Siguiendo el clásico estudio de Umberto Eco sobre la actitud hacia el desarrollo de los medios de comunicación de masas, Apocalípticos e integrados (1964), se han venido utilizando esos dos términos para definir, respectivamente, a quienes anuncian el fin del mundo con cada cambio cultural, y a quienes aplauden con entusiasmo acrítico cualquier aparente revolución.

Nunca me he considerado en ninguno de los dos «bandos», porque creo que el desarrollo de la sociedad humana debe estar abierto permanentemente a todo tipo de cambios, pero que esos cambios han de colocarse siempre bajo una óptica lo más crítica posible, con la voluntad de que no nos conduzcan a lugares donde no queremos estar.

Como soy de los que opina que la humanidad ha llegado a un punto de desarrollo en el que —aunque pensemos lo contrario— no queremos estar, hoy es más necesaria que nunca esa visión crítica que acompañe las transformaciones sociales, sin dejarnos llevar por el absurdo dogma de que todos los cambios son positivos.
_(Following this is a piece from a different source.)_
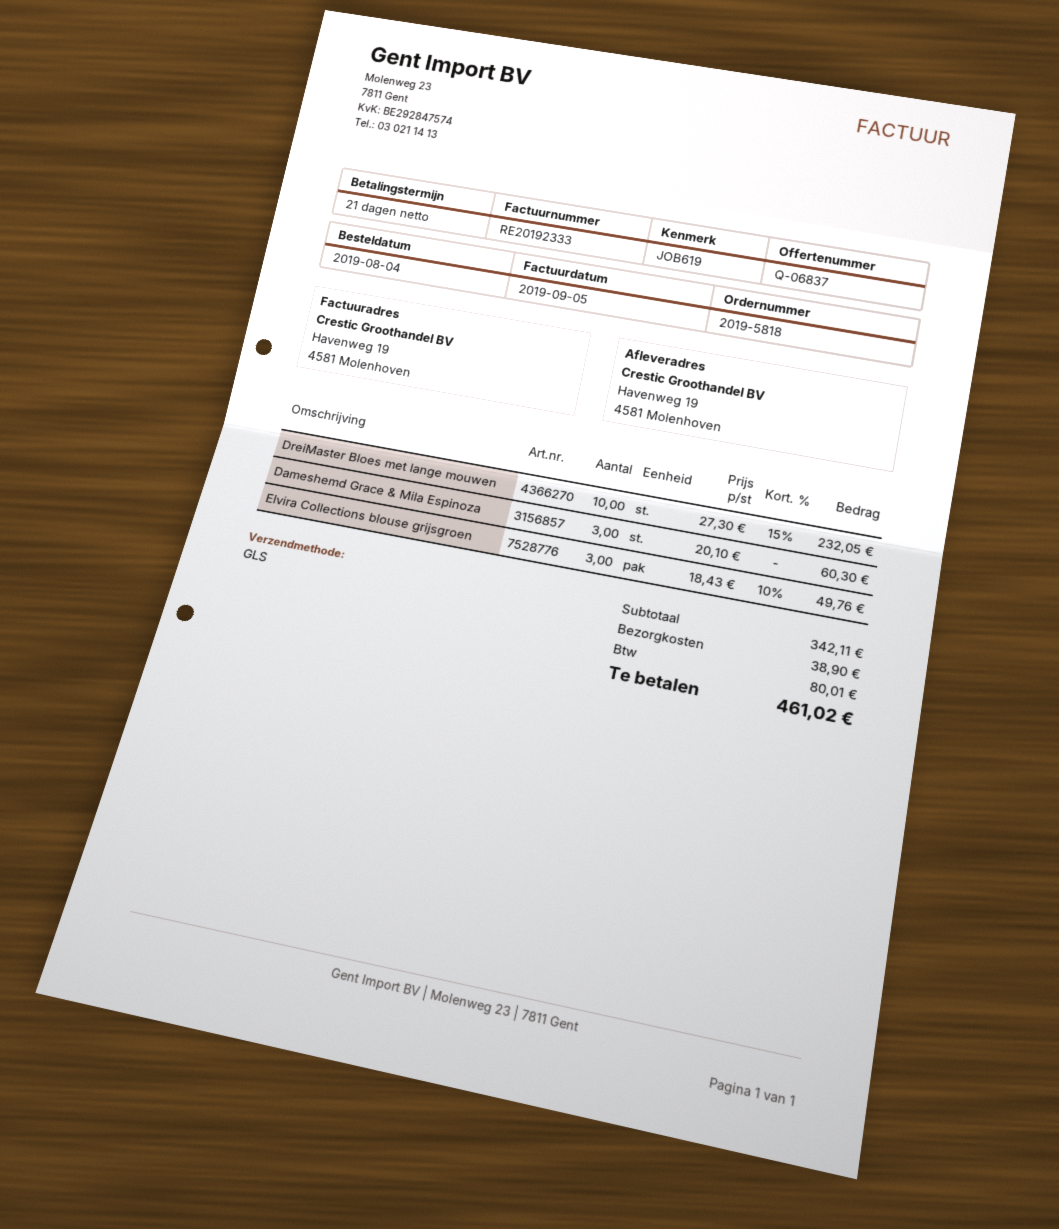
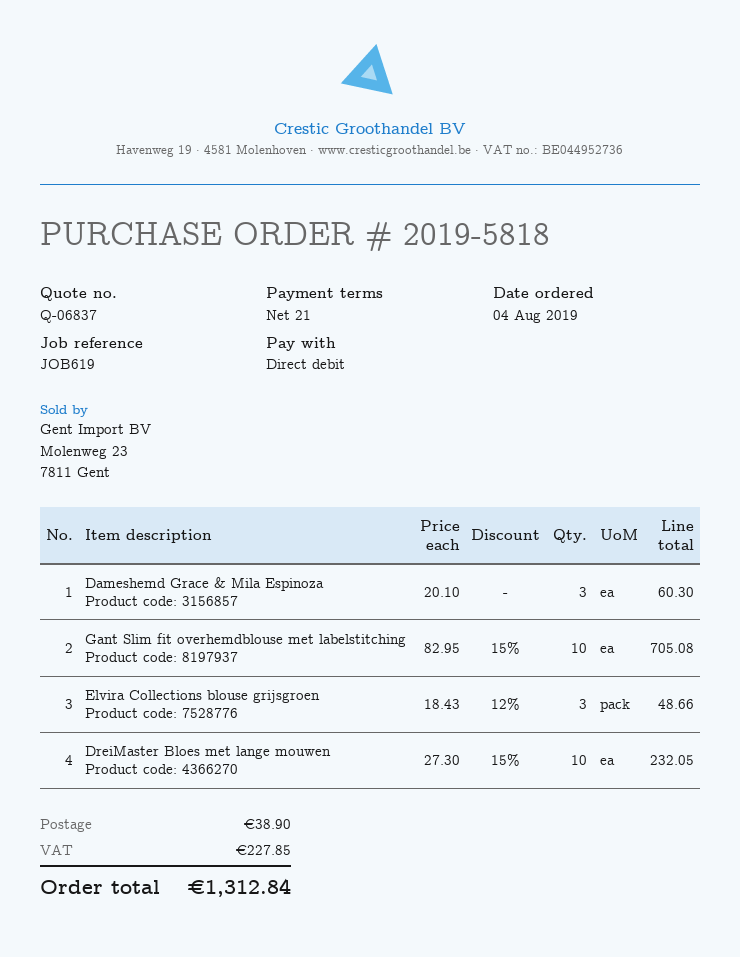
Elvira Collections blouse grijsgroen: 3 x 18.43 - 10% = 49.76 -> 3 x 18.43 - 12% = 48.66
Gant Slim fit overhemdblouse met labelstitching: none -> 10 x 82.95 - 15% = 705.08
tax: 80.01 -> 227.85
total: 461.02 -> 1312.84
En algunos casos quizá sea tarde (hay mutaciones tan profundas que son difícilmente reversibles), pero la reflexión nos ayudará, al menos, a no cavar más hondo en nuestras contradicciones.

Entre las numerosas genialidades que Karl Marx regaló a las generaciones posteriores, en mi opinión la más valiosa de todas es el concepto de «alienación»: el trabajador de la era capitalista deja de afirmarse como ser humano para convertirse en mercancía. El Marx filósofo (el Marx más brillante, bajo mi punto de vista), tomando nota de las teorías contrapuestas de Demócrito y Epicuro, adelantaba así la problemática básica de la sociedad contemporánea: el alejamiento del ser humano respecto de su propia esencia.

La alienación marxista, de hecho, es la idea mejor elaborada de lo que hoy yo denominaría el «hombre desconectado». Desconectado de sí mismo, desconectado de su entorno, desconectado de la naturaleza, desconectado de todo aquello que nunca le debió ser ajeno.

Una de las vertientes menos estudiadas del marxismo, que lo emparenta muy directamente con las ideas más interesantes de Jean-Jacques Rousseau, es el valor de la naturaleza (hablando ampliamente del concepto) como el espacio en el que el ser humano se realiza más profundamente. Esto, aplicado a la sociedad postmoderna, no significa literalmente que todos debamos volver al campo y a los modos de vida primitivos, pero sí obliga a reflexionar hasta qué punto nos hemos alejado de nuestro origen y de nuestra esencia, y las consecuencias que eso está teniendo en nuestro desarrollo.

Quizá los dos elementos más obvios sean el cambio climático y la desconexión social provocada por el avance de las nuevas tecnologías. Los desastres naturales crecientes, debidos a una alteración del orden climático que ya nadie discute, ponen en riesgo la supervivencia del planeta y, por consiguiente, del ser humano. Las tecnologías que nos mantienen durante cada vez más tiempo conectados a la nube, nos desconectan crecientemente del entorno tangible, de ese «aquí y ahora» que todas las teorías del bienestar aconsejan (ya existen clínicas para la desintoxicación tecnológica).

Estas dos patologías son solo dos de los muchos ejemplos que podrían ponerse al respecto de lo que yo llamo «el hombre desconectado», y que sin duda Marx intuyó con lúcida precisión con su «hombre alienado». El capitalismo no solo ha invadido nuestro tiempo de trabajo, sino que también es ya dueño de nuestro tiempo de ocio y, por si fuera poco, el neoliberalismo financiero ha convertido el dinero en un conjunto de marcadores digitales, para poder manejar a su antojo, con un click, en cuestión de segundos, las vidas de millones de personas en todo el mundo.

¿Es esto lo que queremos? ¿Nos hemos resignado a ello, aunque no lo deseemos? Son preguntas que como seres inteligentes estamos obligados a formularnos. El mundo contemporáneo se encuentra en un círculo vicioso que hay que romper por algún sitio antes de que el sistema entero colapse. De esto escribiré otro día pero, de momento, pensemos en la gran paradoja: lo desconectados que estamos de lo importante, justo en la época de la historia en la que más conectados nos creemos.